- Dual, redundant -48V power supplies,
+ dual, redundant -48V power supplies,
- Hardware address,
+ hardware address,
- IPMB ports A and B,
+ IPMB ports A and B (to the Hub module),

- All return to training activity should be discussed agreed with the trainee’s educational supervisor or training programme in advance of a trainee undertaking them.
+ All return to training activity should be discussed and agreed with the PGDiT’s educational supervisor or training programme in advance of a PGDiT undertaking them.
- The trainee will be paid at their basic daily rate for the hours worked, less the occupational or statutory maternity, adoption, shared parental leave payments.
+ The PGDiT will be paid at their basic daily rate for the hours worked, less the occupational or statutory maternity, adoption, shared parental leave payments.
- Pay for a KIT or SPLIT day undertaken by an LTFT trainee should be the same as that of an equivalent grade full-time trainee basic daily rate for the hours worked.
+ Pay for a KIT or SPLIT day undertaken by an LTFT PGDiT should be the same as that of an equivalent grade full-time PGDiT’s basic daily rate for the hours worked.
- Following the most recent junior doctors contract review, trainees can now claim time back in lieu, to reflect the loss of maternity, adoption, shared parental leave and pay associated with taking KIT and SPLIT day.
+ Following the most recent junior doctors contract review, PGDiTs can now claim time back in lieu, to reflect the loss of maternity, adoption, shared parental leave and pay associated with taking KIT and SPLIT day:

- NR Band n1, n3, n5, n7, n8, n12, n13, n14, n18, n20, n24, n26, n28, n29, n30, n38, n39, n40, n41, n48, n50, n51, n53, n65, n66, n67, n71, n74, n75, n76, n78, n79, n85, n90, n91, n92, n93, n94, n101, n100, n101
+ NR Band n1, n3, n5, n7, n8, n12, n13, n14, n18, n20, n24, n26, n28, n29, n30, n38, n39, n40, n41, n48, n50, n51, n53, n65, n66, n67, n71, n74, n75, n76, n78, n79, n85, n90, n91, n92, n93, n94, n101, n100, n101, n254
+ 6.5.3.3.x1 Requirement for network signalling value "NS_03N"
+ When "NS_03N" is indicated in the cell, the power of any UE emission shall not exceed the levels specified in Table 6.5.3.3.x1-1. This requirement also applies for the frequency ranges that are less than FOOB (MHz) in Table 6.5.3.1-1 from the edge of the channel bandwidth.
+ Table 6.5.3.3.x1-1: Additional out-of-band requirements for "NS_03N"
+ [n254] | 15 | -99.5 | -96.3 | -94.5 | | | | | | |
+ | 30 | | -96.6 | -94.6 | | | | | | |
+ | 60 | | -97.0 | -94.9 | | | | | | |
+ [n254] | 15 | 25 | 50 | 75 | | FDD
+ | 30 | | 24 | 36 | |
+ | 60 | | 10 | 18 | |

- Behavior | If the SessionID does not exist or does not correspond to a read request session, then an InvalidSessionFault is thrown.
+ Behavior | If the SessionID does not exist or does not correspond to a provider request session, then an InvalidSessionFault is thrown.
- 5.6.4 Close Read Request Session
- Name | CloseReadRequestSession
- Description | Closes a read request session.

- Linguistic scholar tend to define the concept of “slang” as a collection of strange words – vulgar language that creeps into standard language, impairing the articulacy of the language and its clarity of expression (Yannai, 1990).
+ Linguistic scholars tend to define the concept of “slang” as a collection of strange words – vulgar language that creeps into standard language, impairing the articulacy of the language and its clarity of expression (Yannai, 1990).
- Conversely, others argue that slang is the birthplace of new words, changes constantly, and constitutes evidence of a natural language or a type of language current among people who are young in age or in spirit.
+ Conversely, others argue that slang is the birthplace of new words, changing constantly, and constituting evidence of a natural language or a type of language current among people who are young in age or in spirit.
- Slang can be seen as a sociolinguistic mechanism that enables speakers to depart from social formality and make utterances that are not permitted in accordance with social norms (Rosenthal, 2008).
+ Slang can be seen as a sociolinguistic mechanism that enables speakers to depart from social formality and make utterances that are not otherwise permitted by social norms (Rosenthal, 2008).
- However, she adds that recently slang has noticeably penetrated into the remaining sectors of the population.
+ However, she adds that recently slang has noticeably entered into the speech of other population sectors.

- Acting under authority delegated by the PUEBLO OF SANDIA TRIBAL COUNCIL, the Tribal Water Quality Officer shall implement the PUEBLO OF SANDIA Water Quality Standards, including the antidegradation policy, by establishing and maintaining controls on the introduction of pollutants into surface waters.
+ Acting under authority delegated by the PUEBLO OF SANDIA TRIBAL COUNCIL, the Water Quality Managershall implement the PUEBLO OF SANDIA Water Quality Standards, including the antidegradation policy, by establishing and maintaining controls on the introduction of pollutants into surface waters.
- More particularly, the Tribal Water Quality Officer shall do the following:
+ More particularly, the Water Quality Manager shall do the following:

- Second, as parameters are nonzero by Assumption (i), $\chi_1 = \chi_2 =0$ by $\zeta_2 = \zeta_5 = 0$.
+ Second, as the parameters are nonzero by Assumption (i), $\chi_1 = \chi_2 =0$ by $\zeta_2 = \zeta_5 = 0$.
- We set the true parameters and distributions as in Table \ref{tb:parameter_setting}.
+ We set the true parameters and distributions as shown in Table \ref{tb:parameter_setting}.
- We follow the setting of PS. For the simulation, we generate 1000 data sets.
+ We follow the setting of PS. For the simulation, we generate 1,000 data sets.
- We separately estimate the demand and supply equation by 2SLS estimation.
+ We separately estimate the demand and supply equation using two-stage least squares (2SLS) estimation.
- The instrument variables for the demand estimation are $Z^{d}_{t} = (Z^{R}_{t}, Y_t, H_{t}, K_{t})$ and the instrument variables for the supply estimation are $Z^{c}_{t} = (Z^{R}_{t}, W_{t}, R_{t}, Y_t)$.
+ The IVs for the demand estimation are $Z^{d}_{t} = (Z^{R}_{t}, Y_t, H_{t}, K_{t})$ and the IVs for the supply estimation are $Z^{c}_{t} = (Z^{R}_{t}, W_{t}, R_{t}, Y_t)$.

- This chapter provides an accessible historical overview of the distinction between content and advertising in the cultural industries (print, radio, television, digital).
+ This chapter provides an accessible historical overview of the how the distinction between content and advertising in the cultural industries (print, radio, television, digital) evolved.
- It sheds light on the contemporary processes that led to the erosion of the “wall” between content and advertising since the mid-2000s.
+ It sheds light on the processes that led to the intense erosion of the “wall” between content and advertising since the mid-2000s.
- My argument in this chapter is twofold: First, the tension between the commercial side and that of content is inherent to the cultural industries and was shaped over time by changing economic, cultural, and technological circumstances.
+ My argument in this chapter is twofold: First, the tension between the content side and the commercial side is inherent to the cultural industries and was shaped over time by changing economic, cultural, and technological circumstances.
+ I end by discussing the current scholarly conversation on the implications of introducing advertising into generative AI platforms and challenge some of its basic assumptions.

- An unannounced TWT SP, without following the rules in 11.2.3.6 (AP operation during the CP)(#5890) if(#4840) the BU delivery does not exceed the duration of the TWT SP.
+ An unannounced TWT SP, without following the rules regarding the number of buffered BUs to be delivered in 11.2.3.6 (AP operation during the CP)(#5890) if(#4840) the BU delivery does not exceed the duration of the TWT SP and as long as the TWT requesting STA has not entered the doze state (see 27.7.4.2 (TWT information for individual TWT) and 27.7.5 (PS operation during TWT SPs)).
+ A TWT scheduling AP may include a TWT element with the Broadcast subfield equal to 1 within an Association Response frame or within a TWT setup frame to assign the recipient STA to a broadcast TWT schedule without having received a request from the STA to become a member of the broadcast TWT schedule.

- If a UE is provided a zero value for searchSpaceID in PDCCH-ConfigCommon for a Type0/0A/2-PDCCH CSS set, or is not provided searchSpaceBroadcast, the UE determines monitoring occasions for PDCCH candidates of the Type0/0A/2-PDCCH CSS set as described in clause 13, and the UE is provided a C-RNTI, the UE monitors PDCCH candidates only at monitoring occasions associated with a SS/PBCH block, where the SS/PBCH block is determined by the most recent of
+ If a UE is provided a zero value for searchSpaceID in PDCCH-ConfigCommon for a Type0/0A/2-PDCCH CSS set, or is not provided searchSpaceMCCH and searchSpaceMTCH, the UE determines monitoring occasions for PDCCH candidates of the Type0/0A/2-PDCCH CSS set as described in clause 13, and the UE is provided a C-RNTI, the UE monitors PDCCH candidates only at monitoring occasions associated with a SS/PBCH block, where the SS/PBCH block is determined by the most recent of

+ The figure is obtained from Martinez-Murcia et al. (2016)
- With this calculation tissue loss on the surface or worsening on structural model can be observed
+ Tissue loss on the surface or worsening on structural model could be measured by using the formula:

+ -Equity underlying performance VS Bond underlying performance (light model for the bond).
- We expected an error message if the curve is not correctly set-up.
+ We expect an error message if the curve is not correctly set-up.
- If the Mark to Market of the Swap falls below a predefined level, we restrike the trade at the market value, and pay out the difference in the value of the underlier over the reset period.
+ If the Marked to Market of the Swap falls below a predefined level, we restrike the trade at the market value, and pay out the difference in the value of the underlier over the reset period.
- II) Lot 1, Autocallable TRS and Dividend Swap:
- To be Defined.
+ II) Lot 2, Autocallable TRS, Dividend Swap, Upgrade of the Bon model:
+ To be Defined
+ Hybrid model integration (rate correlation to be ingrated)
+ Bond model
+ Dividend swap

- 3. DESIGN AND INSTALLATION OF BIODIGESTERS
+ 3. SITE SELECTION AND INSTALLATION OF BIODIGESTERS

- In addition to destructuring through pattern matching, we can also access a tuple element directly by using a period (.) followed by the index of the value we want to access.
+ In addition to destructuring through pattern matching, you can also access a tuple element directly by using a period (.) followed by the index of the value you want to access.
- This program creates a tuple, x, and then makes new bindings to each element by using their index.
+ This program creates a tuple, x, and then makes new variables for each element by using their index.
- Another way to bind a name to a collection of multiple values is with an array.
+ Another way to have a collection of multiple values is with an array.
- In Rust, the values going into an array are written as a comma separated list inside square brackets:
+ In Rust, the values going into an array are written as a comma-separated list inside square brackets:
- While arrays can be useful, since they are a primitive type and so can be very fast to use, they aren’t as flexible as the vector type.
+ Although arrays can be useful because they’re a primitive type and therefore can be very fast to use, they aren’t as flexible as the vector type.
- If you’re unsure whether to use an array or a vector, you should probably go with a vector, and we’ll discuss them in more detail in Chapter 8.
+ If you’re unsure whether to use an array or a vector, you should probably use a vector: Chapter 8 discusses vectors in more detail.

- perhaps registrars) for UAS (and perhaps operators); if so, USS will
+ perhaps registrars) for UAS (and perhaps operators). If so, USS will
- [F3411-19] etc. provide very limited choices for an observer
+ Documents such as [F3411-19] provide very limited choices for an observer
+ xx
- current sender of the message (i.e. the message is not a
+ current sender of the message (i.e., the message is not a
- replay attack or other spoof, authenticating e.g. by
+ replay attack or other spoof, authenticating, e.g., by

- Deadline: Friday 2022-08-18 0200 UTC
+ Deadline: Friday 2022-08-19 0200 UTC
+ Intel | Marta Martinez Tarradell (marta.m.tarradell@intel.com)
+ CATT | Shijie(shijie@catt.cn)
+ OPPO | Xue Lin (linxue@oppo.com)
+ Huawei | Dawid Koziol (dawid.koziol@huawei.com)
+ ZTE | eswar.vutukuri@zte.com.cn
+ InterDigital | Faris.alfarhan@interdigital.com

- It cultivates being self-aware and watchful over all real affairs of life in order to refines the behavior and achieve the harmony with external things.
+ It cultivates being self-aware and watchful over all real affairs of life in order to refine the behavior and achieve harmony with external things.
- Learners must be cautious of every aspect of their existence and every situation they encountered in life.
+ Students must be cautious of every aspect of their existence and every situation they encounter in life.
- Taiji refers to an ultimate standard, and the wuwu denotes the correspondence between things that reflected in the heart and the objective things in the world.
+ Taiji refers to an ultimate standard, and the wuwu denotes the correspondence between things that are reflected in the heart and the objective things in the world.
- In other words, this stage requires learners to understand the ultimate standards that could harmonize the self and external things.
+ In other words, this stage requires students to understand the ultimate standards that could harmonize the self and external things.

▬▬▬▬▬▬

### What is being asked
Every line above from the line with "television, digital) evolved." to the line with "on the processes" is wanted, ends included; write them out exactly and add no other line.

### Finished task
+ This chapter provides an accessible historical overview of the how the distinction between content and advertising in the cultural industries (print, radio, television, digital) evolved.
- It sheds light on the contemporary processes that led to the erosion of the “wall” between content and advertising since the mid-2000s.
+ It sheds light on the processes that led to the intense erosion of the “wall” between content and advertising since the mid-2000s.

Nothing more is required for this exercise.